In mathematics, given an additive subgroup $\Gamma \subset \R$, the Novikov ring $\operatorname{Nov}(\Gamma)$ of $\Gamma$ is the subring of $\Z[\![\Gamma]\!]$ consisting of formal sums $\sum n_{\gamma_i} t^{\gamma_i}$ such that $\gamma_1 > \gamma_2 > \cdots$ and $\gamma_i \to -\infty$. The notion was introduced by Sergei Novikov in the papers that initiated the generalization of Morse theory using a closed one-form instead of a function. The notion is used in quantum cohomology, among the others.

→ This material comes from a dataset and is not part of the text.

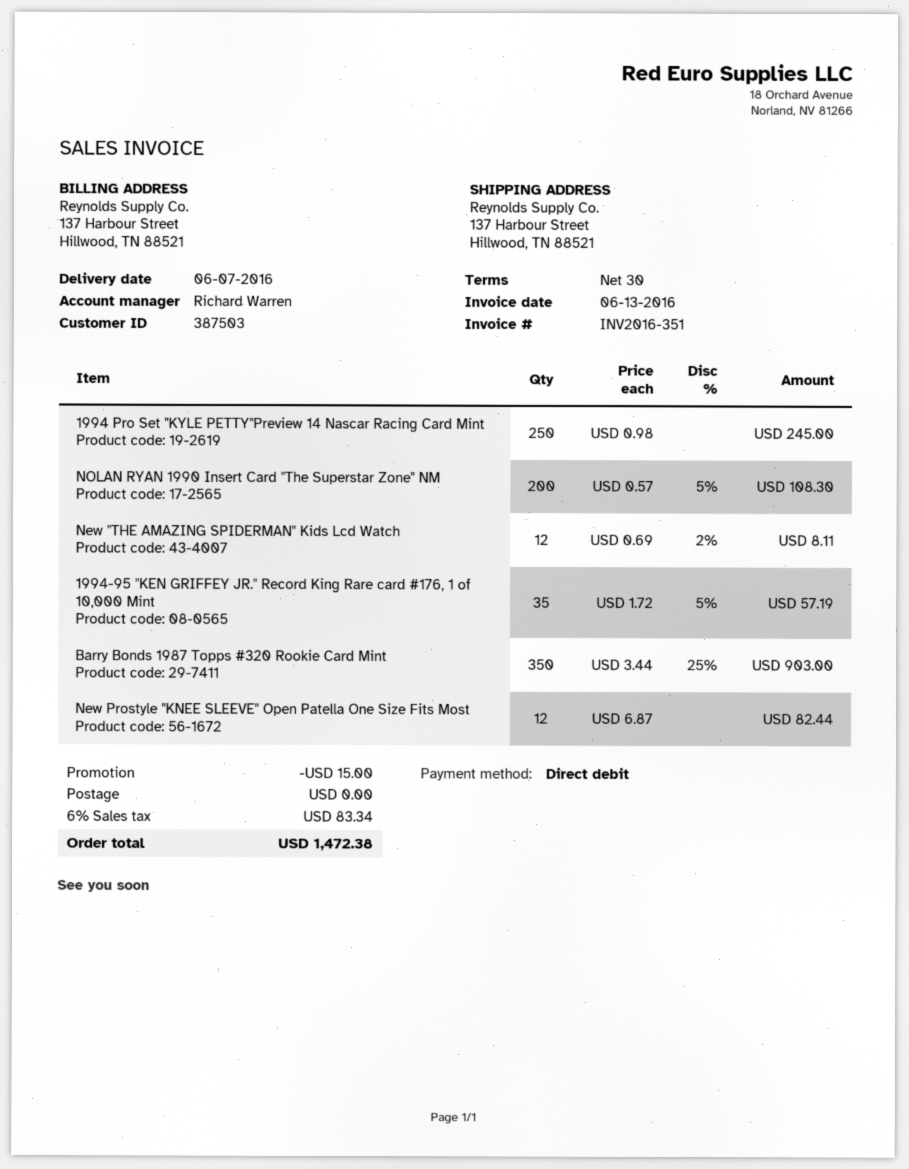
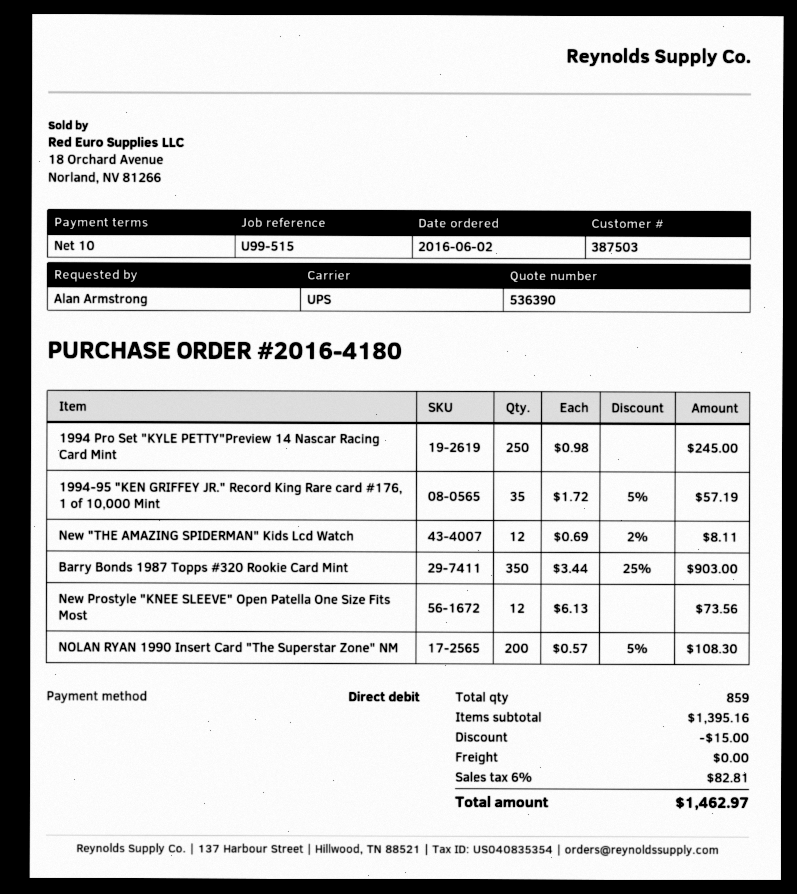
payment terms: 30 days -> 10 days
New Prostyle "KNEE SLEEVE" Open Patella One Size Fits Most: 12 x 6.87 = 82.44 -> 12 x 6.13 = 73.56
tax: 6% = 83.34 -> 6% = 82.81
total: 1472.38 -> 1462.97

The Novikov ring $\operatorname{Nov}(\Gamma)$ is a principal ideal domain. Let S be the subset of $\Z[\Gamma]$ consisting of those with leading term 1. Since the elements of S are unit elements of $\operatorname{Nov}(\Gamma)$, the localization $\operatorname{Nov}(\Gamma)[S^{-1}]$ of $\operatorname{Nov}(\Gamma)$ with respect to S is a subring of $\operatorname{Nov}(\Gamma)$ called the "rational part" of $\operatorname{Nov}(\Gamma)$; it is also a principal ideal domain.

== Novikov numbers ==
Given a smooth function f on a smooth manifold $M$ with nondegenerate critical points, the usual Morse theory constructs a free chain complex $C_*(f)$ such that the (integral) rank of $C_p$ is the number of critical points of f of index p (called the Morse number). It computes the (integral) homology of $M$ (cf. Morse homology):
$H^*(C_*(f)) \cong H^*(M,\Z)$

In an analogy with this, one can define "Novikov numbers". Let X be a connected polyhedron with a base point. Each cohomology class $\xi \in H^1(X,\R)$ may be viewed as a linear functional on the first homology group $H_1(X,\R)$; when composed with the Hurewicz homomorphism, it can be viewed as a group homomorphism $\xi\colon \pi=\pi_1(X) \to \R$. By the universal property, this map in turns gives a ring homomorphism,
$\phi_\xi\colon \Z[\pi] \to \operatorname{Nov} = \operatorname{Nov}(\R)$,
making $\operatorname{Nov}$ a module over $\Z[\pi]$. Since X is a connected polyhedron, a local coefficient system over it corresponds one-to-one to a $\Z[\pi]$-module. Let $L_\xi$ be a local coefficient system corresponding to $\operatorname{Nov}$ with module structure given by $\phi_\xi$. The homology group $H_p(X, L_\xi)$ is a finitely generated module over $\operatorname{Nov},$ which is, by the structure theorem, the direct sum of its free part and its torsion part. The rank of the free part is called the Novikov Betti number and is denoted by $b_p(\xi)$. The number of cyclic modules in the torsion part is denoted by $q_p(\xi)$. If $\xi = 0$, $L_\xi$ is trivial and $b_p(0)$ is the usual Betti number of X.

The analog of Morse inequalities holds for Novikov numbers as well (cf. the reference for now.)